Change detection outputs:
☆ ☆ ☆ ☆ ☆
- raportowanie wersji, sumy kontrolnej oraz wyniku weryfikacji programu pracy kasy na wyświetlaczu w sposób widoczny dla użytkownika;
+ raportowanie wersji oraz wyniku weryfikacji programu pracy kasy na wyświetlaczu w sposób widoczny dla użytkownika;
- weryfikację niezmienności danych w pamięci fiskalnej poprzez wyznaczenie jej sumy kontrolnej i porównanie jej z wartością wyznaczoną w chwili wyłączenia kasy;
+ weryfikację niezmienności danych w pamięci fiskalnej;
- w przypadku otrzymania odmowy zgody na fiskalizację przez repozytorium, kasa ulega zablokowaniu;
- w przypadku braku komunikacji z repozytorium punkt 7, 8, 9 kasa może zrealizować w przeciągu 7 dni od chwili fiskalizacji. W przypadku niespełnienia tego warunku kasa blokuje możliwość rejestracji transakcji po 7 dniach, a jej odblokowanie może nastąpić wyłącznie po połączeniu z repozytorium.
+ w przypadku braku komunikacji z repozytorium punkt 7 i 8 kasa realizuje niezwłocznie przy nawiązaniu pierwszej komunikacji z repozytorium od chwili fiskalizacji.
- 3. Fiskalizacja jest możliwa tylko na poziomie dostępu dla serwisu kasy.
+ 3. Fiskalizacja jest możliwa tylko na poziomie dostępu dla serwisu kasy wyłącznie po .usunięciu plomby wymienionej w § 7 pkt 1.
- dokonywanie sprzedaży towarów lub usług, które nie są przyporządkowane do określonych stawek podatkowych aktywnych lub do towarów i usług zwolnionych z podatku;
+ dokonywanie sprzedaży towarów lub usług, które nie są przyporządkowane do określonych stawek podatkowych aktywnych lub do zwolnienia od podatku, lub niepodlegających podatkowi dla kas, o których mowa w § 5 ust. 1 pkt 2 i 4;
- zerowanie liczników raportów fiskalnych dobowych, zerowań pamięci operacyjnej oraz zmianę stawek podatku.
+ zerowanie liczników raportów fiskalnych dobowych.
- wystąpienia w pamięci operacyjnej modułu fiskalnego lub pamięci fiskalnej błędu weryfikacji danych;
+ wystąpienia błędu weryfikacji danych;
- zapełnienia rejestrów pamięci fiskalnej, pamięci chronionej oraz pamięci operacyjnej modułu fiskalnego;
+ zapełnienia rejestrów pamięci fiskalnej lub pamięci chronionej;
☆ ☆ ☆ ☆ ☆
## To do
The lines in the entries above that carry the word "błędu" must be copied.

## Task output
- wystąpienia w pamięci operacyjnej modułu fiskalnego lub pamięci fiskalnej błędu weryfikacji danych;
+ wystąpienia błędu weryfikacji danych;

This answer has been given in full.